(Beginning of Exercise material)

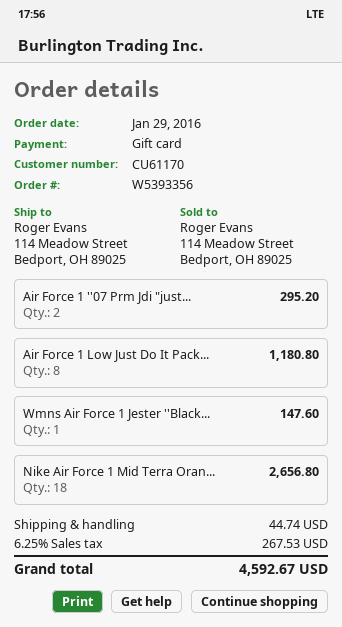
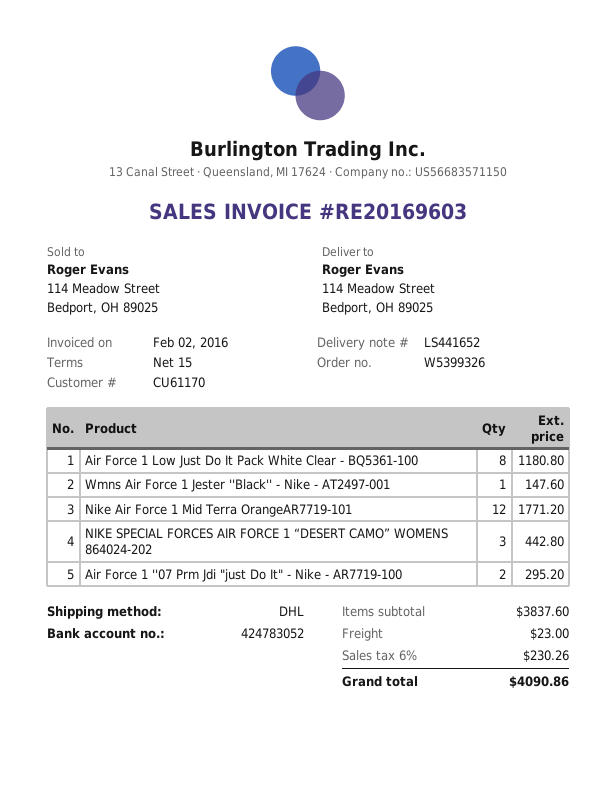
order number: W5393356 -> W5399326
Nike Air Force 1 Mid Terra Oran...: 18 for 2656.80 -> 12 for 1771.20
NIKE SPECIAL FORCES AIR FORCE 1 “DESERT CAMO” WOMENS 864024-202: none -> 3 for 442.80
shipping: 44.74 -> 23.00
tax: 6.25% = 267.53 -> 6% = 230.26
total: 4592.67 -> 4090.86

(End of Exercise material)

### [Problem]
Give an exact copy of the listing above that leaves out every picture.

### [Response to this task]
order number: W5393356 -> W5399326
Nike Air Force 1 Mid Terra Oran...: 18 for 2656.80 -> 12 for 1771.20
NIKE SPECIAL FORCES AIR FORCE 1 “DESERT CAMO” WOMENS 864024-202: none -> 3 for 442.80
shipping: 44.74 -> 23.00
tax: 6.25% = 267.53 -> 6% = 230.26
total: 4592.67 -> 4090.86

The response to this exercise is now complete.